Architectural Overview & Workflow
The GenBI architecture comprises four key agents:
- Metadata Agent: Understands the context of the business question by interacting with the data catalog and documentation.
- RAG Agent: Retrieves relevant, certified reports and dashboards.
- SQL Agent: Generates SQL queries to extract additional data when necessary, leveraging existing reports as a starting point.
- BI Agent: Translates the data into a business-friendly answer.

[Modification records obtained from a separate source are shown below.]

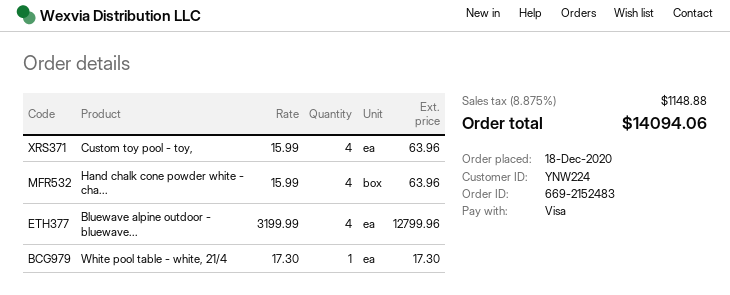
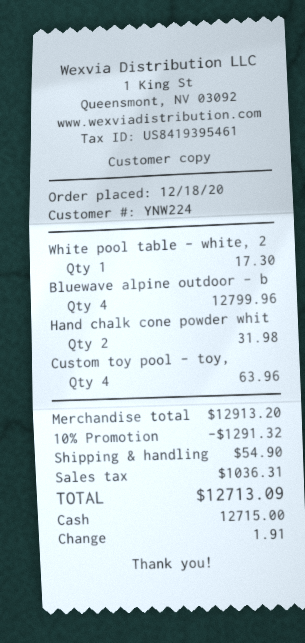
payment method: Visa -> cash
Hand chalk cone powder white - cha...: 4 for 63.96 -> 2 for 31.98
discount: none -> 10% = 1291.32
shipping: none -> 54.90
tax: 1148.88 -> 1036.31
total: 14094.06 -> 12713.09

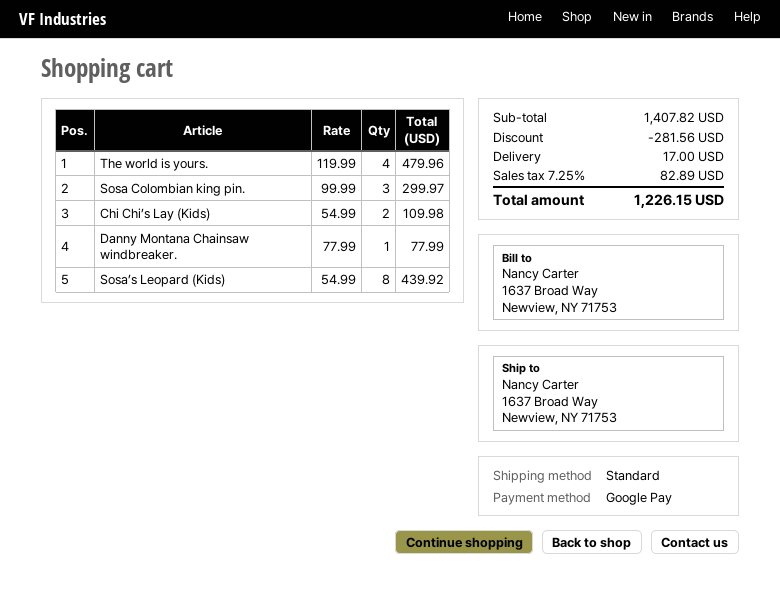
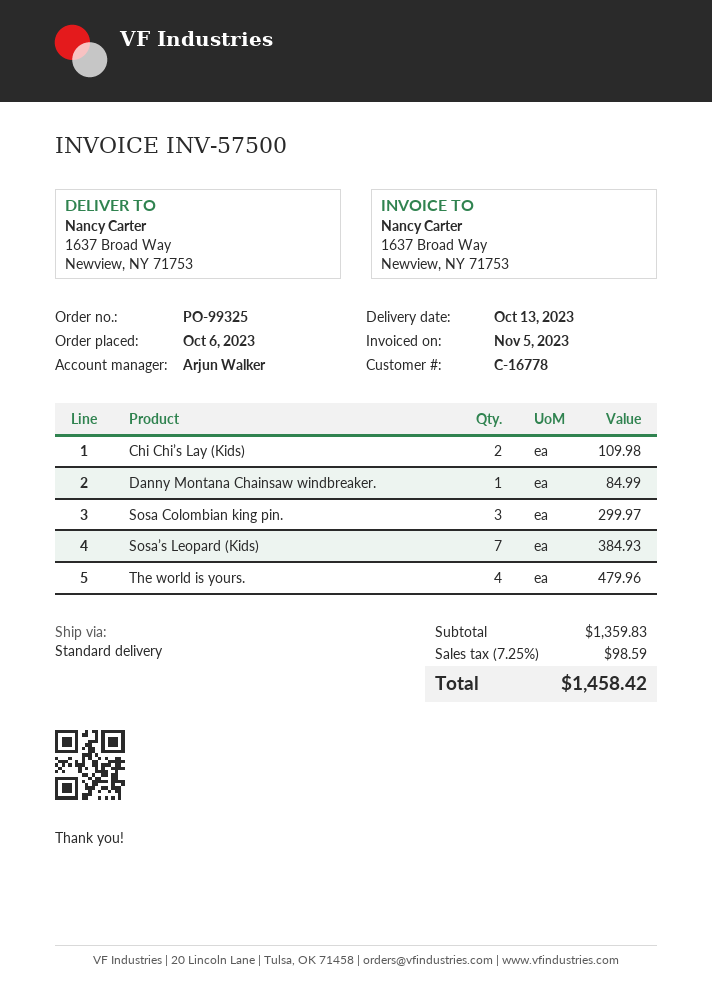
Danny Montana Chainsaw windbreaker.: 1 for 77.99 -> 1 for 84.99
Sosa’s Leopard (Kids): 8 for 439.92 -> 7 for 384.93
subtotal: 1407.82 -> 1359.83
discount: 281.56 -> none
shipping: 17.00 -> none
tax: 7.25% = 82.89 -> 7.25% = 98.59
total: 1226.15 -> 1458.42

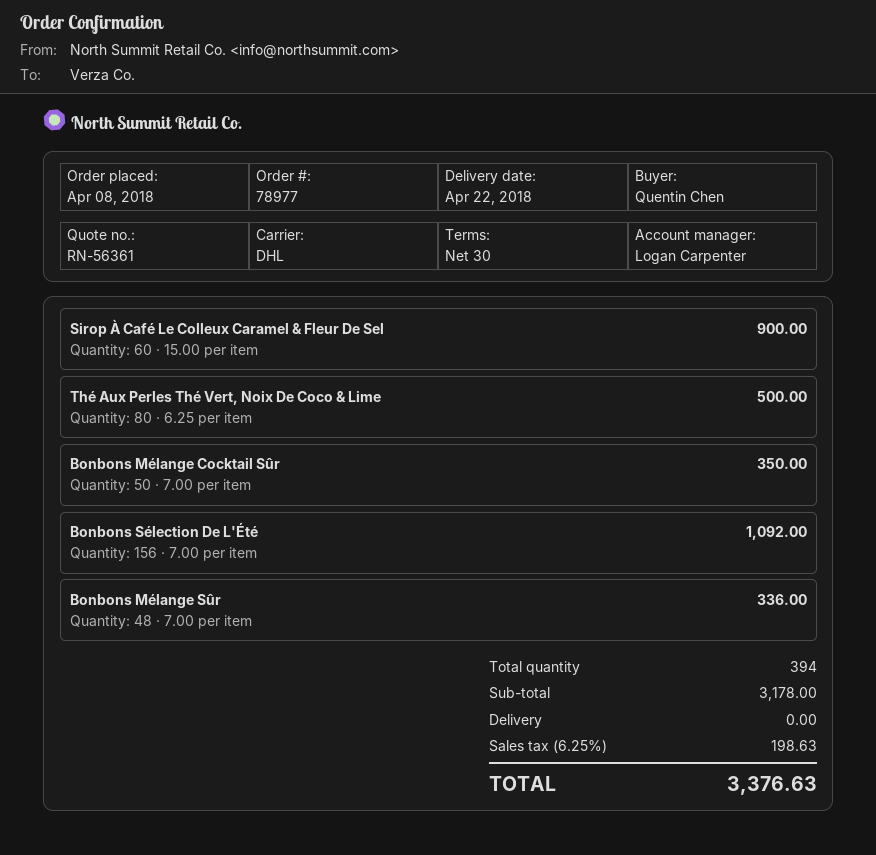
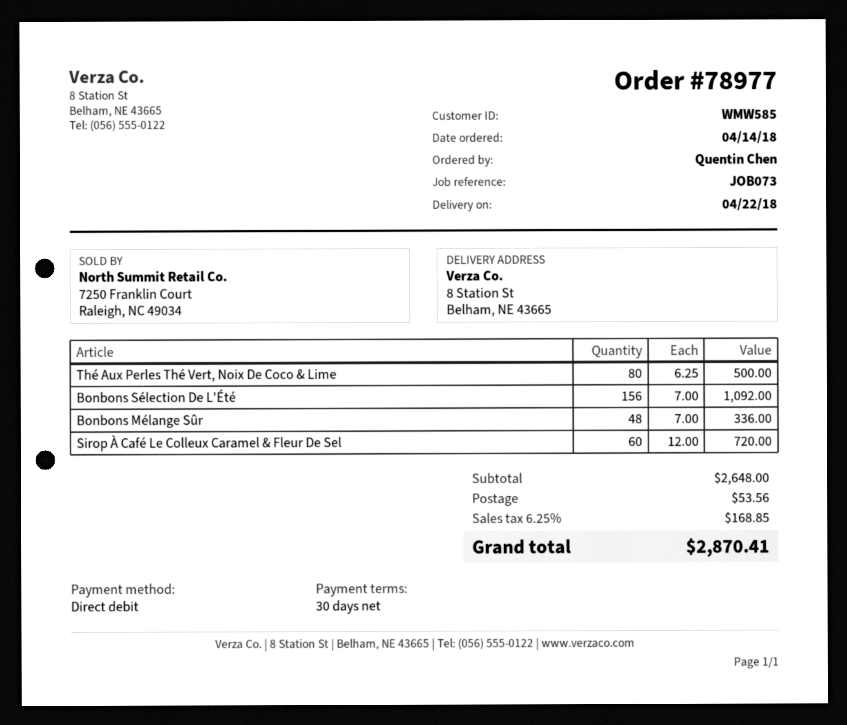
order date: 2018-04-08 -> 2018-04-14
Sirop À Café Le Colleux Caramel & Fleur De Sel: 60 x 15.00 = 900.00 -> 60 x 12.00 = 720.00
Bonbons Mélange Cocktail Sûr: 50 x 7.00 = 350.00 -> none
subtotal: 3178.00 -> 2648.00
shipping: 0.00 -> 53.56
tax: 6.25% = 198.63 -> 6.25% = 168.85
total: 3376.63 -> 2870.41

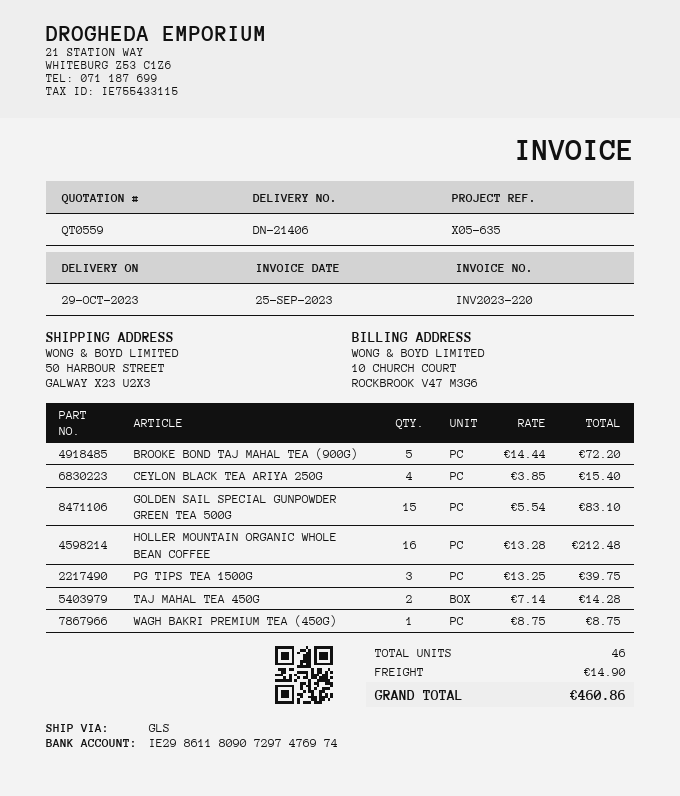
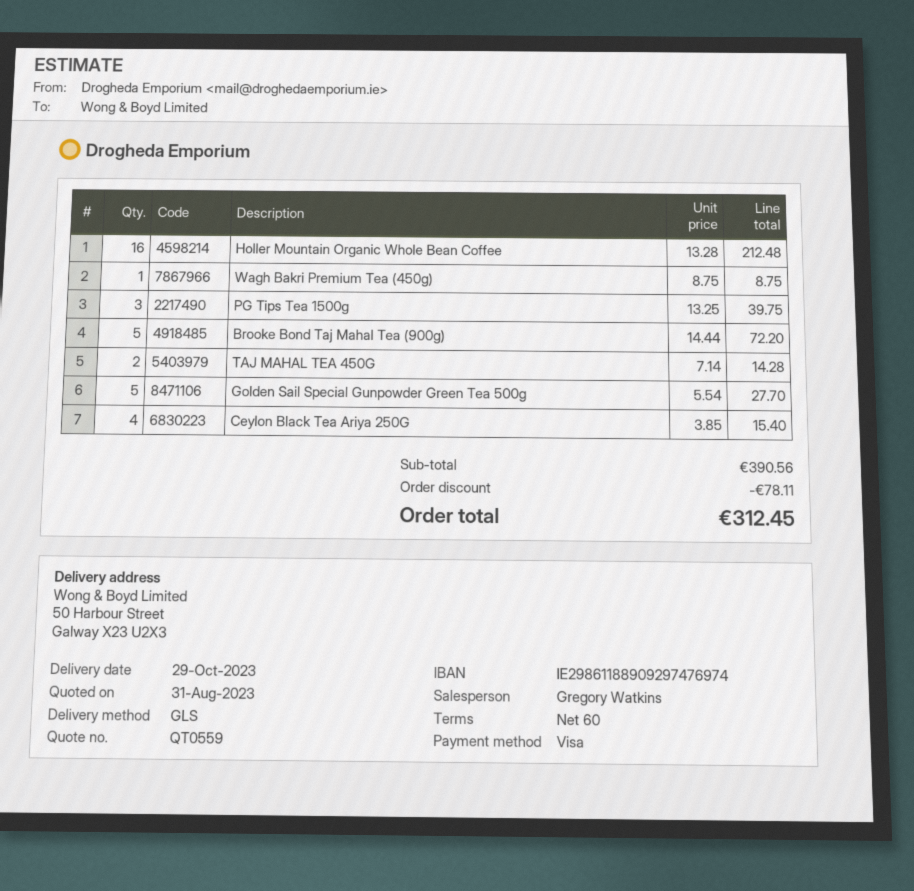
bank account: IE29861180907297476974 -> IE29861188909297476974
GOLDEN SAIL SPECIAL GUNPOWDER GREEN TEA 500G: 15 x 5.54 = 83.10 -> 5 x 5.54 = 27.70
discount: none -> 78.11
shipping: 14.90 -> none
total: 460.86 -> 312.45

The workflow is as follows: a business question is received, the metadata agent establishes context, the RAG agent searches for existing reports, the SQL agent generates queries if needed, and the BI agent delivers the final answer. A feedback loop ensures continuous improvement. Each of these agents can be independently packaged and deployed as a standalone product.
Quantifiable Results & Future Directions
- The RAG agent automated approximately 80% of the work previously performed by two full-time BI team members, whose primary task was directing users to the correct reports.
- Metadata enrichment, driven by LLM interactions, resulted in measurable improvements in LLM performance during A/B testing, validating the value of improved metadata.
Future steps include evaluating third-party GenBI tools (like Databricks Genie), further enriching the data catalog with metadata, and exploring new pricing models for SaaS products in the GenAI era. The speaker suggests a shift from seat-based pricing to usage-based or value-based pricing, reflecting the increased productivity enabled by GenAI.
Conclusion
Northwestern Mutual’s GenBI journey demonstrates a pragmatic approach to integrating GenAI into a risk-averse organization. By prioritizing real data, incremental delivery, trust-building, and quantifiable results, the team has successfully secured ongoing investment and laid the foundation for a future where data is more accessible and actionable for all. The emphasis on understanding the value delivered by GenAI, rather than simply the technology itself, is a key takeaway.